# 1.3 - Gathering Greenbook Forecast Data

This script gathers Greenbook forecast data in order to purge the series constructed in 1.2 of the Fed Information Effect following Mirranda-Aggripino (2016). Variables gathered are Greenbook forecast revisions for Real GDP, GDP Price Inflation, and the Unemployment Rate.

The Greenbook data comes from the Philadelphia Fed in *.xlsx* format, and is found at **philadelphiafed.org/research-and-data/real-time-center/greenbook-data/philadelphia-data-set**.
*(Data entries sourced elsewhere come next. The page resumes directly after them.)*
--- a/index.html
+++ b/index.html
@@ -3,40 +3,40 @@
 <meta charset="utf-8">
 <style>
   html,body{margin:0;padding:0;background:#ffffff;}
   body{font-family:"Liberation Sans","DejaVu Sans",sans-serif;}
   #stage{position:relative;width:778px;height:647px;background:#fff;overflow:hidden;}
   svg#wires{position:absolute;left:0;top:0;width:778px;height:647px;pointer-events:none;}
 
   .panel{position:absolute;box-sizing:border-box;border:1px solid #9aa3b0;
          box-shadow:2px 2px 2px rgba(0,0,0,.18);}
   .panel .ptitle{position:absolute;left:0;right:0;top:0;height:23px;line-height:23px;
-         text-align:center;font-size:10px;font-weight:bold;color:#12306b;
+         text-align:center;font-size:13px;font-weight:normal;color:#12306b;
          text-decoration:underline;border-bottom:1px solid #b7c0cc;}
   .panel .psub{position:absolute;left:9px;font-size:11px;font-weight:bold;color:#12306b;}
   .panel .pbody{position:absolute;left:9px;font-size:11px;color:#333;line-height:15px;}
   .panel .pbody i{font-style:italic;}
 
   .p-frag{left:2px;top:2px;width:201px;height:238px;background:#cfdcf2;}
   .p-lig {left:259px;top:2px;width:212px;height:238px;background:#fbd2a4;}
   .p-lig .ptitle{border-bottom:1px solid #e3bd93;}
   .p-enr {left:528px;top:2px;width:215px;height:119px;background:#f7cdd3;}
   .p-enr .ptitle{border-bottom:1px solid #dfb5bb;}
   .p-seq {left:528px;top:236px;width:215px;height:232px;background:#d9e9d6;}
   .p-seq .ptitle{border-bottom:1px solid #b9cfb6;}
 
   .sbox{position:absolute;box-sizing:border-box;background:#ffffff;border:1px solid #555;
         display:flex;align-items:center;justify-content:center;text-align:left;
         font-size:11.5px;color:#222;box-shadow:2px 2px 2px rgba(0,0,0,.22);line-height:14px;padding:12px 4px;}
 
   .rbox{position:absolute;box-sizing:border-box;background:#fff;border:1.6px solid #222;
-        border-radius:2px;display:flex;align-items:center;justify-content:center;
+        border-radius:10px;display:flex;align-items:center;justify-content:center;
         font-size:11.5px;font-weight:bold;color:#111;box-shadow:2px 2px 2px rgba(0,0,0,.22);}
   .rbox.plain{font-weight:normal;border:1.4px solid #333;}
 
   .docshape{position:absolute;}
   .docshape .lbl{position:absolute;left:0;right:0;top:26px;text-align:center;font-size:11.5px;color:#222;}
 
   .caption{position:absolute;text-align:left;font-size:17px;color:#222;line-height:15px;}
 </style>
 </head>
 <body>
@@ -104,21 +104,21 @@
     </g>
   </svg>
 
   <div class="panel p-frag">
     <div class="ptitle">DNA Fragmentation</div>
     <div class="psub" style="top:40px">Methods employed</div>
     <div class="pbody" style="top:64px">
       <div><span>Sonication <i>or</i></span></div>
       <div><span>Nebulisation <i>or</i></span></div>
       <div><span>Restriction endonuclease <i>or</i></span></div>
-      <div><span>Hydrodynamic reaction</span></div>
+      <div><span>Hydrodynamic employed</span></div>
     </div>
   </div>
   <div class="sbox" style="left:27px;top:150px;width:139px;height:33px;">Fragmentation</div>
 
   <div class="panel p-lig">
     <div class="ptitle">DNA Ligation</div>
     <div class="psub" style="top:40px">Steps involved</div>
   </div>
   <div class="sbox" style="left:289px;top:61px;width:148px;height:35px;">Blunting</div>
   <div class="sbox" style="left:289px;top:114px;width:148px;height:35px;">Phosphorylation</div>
Eventual goal is to get as many quarters-out of forecast revisions as is available for *all* meeting dates - the minimum quarters-out available for all dates, for all variables, is taken for every date, for every variable.

### Preamble

This script makes use of...

- `pandas`
- Regular Expressions (`re`)
- `datetime`
- `time`
- `itertools`
- NumPy

In [11]:
import pandas as pd
import re
from datetime import datetime
import time
from itertools import compress
import numpy as np

### Import Meeting Dates

This code imports the meeting dates scraped in script 1.1.

In [12]:
FOMC_dates = []

with open('dates.csv','r') as FOMC_dates_file:
    
    for line in FOMC_dates_file: # The "for" loop is somewhat redundant - the file has only one line.
        
        raw_FOMC_dates = line.split(',')

for date in raw_FOMC_dates:
    
    unix_date = int(re.search("[0-9]+", date).group(0)) # isolates integer from string

    FOMC_dates.append(unix_date)

### Initialising Dataframes

In [13]:
real_gdp_df = pd.read_excel('gRGDP_1985_Last.xlsx')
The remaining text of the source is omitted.